A comment on preparing data for classifiers
Want to share your content on R-bloggers? click here if you have a blog, or here if you don't.
I have been working through (with some honest appreciation) a recent article comparing many classifiers on many data sets: “Do we Need Hundreds of Classifiers to Solve Real World Classification Problems?” Manuel Fernández-Delgado, Eva Cernadas, Senén Barro, Dinani Amorim; 15(Oct):3133−3181, 2014 (which we will call “the DWN paper” in this note). This paper applies 179 popular classifiers to around 120 data sets (mostly from the UCI Machine Learning Repository). The work looks good and interesting, but we do have one quibble with the data-prep on 8 of the 123 shared data sets. Given the paper is already out (not just in pre-print) I think it is appropriate to comment publicly.
The DWN paper is an interesting empirical study that measures the performance of a good number of popular classifiers (179 but their own account) on about 120 data sets (mostly from UCI).

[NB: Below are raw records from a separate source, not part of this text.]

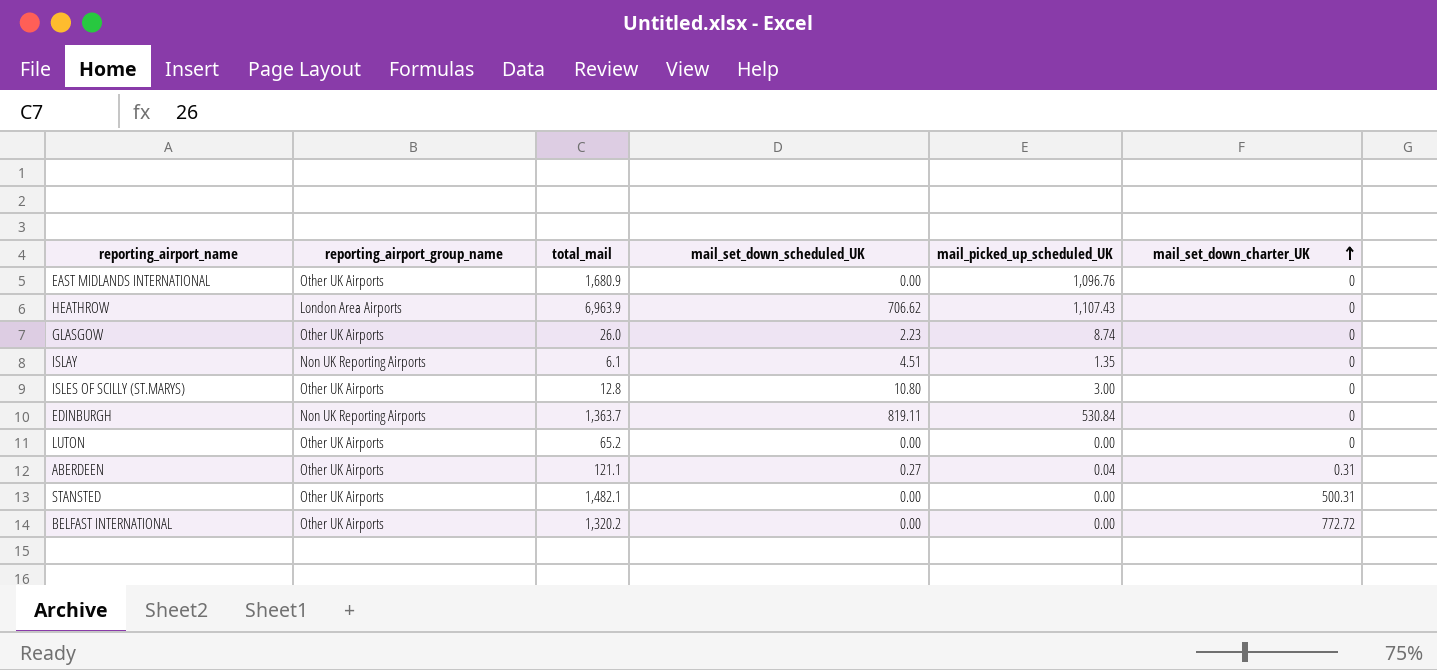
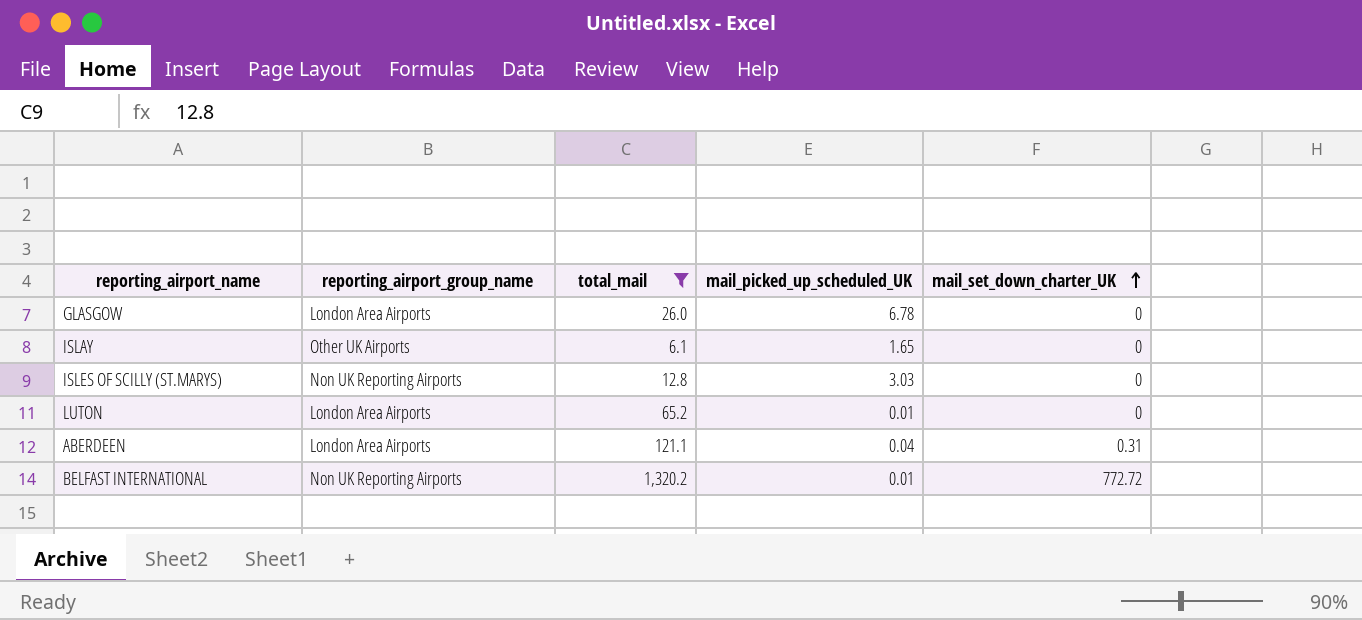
filter: none -> total_mail <= 1,320.2
column mail_set_down_scheduled_UK | position: 4 -> none
GLASGOW | reporting_airport_group_name: Other UK Airports -> London Area Airports
GLASGOW | mail_picked_up_scheduled_UK: 8.74 -> 6.78
ISLAY | reporting_airport_group_name: Non UK Reporting Airports -> Other UK Airports
ISLAY | mail_picked_up_scheduled_UK: 1.35 -> 1.65
ISLES OF SCILLY (ST.MARYS) | reporting_airport_group_name: Other UK Airports -> Non UK Reporting Airports
ISLES OF SCILLY (ST.MARYS) | mail_picked_up_scheduled_UK: 3.00 -> 3.03
LUTON | reporting_airport_group_name: Other UK Airports -> London Area Airports
LUTON | mail_picked_up_scheduled_UK: 0.00 -> 0.01
ABERDEEN | reporting_airport_group_name: Other UK Airports -> London Area Airports
BELFAST INTERNATIONAL | reporting_airport_group_name: Other UK Airports -> Non UK Reporting Airports
BELFAST INTERNATIONAL | mail_picked_up_scheduled_UK: 0.00 -> 0.01

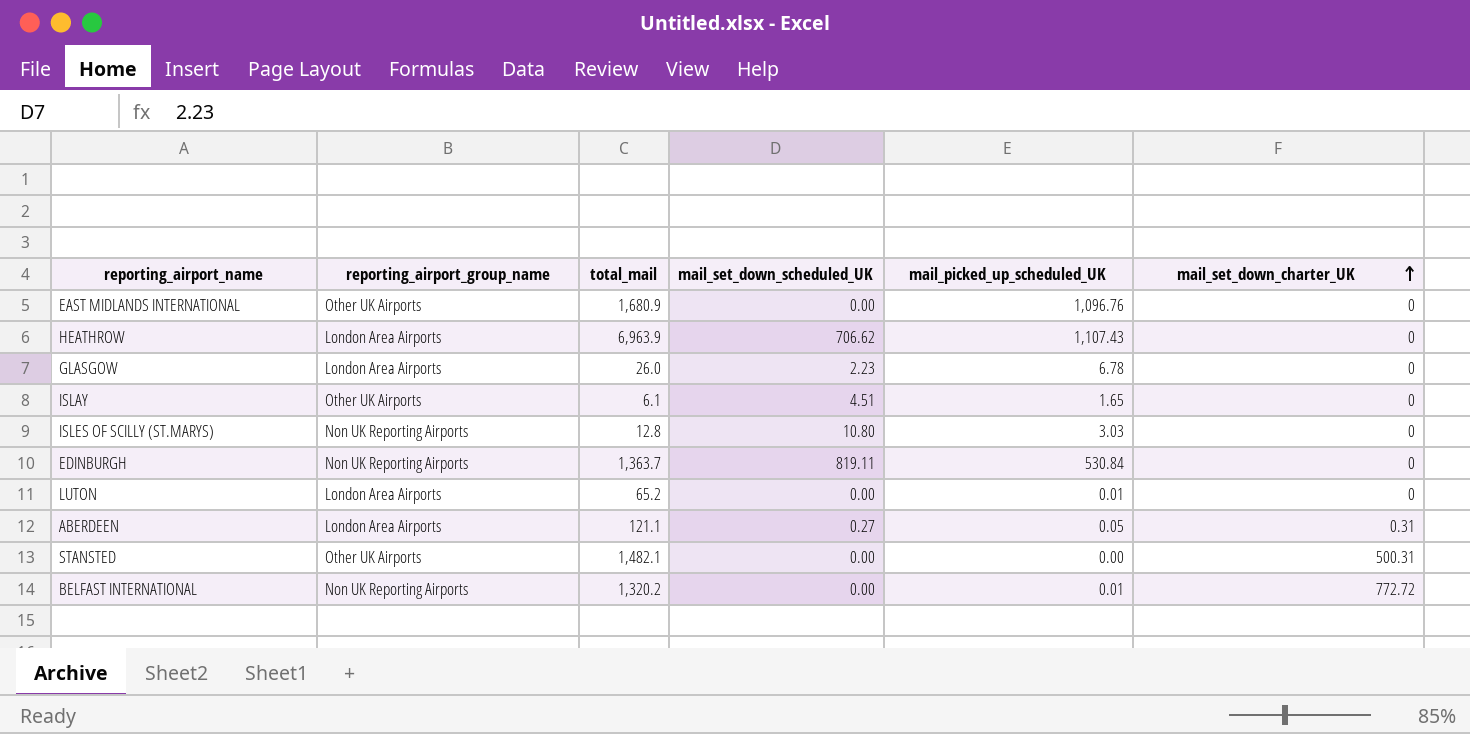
filter: total_mail <= 1,320.2 -> none
column mail_set_down_scheduled_UK | position: none -> 4
ABERDEEN | mail_picked_up_scheduled_UK: 0.04 -> 0.05

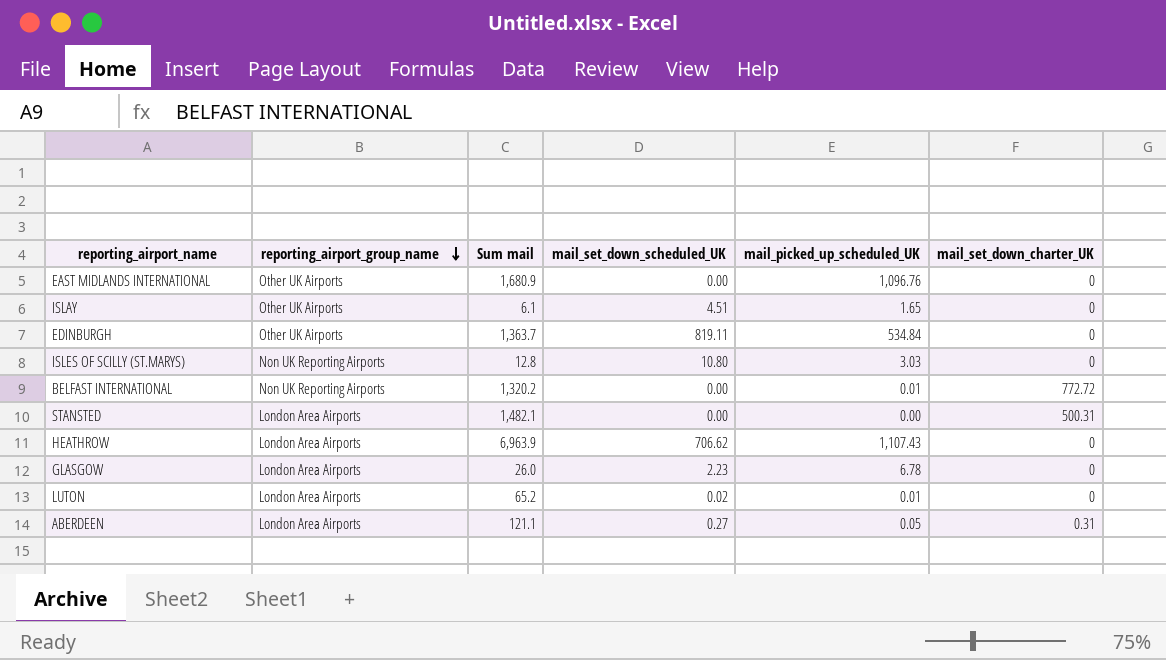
row order: mail_set_down_charter_UK ascending -> reporting_airport_group_name descending
column name: total_mail -> Sum mail
EDINBURGH | reporting_airport_group_name: Non UK Reporting Airports -> Other UK Airports
EDINBURGH | mail_picked_up_scheduled_UK: 530.84 -> 534.84
STANSTED | reporting_airport_group_name: Other UK Airports -> London Area Airports
LUTON | mail_set_down_scheduled_UK: 0.00 -> 0.02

This actually represents a bit of work as the UCI data sets are not all in exactly the same format. The data sets have varying file names, varying separators, varying missing value symbols, varying quoting/escaping conventions, non-machine readable headers, some data sets have row-ids, column to be predicted in varying positions, some data in zip files, and many other painful variations. I have always described UCI as “not quite machine readable.” Working with any one data set is easy, but the prospect of building an adapter for each of a large number of such data sets is unappealing. Combined with the fact that the data sets are often of small size, and often artificial/synthetic (designed to show off one particular inference method) few people work with more than a few of these data sets. The authors of DMW worked with well over 100 and shared their fully machine readable results ( .arff
and apparently standardized *_R.dat
files) in a convenient single downloadable tar-file (see their paper for the URL).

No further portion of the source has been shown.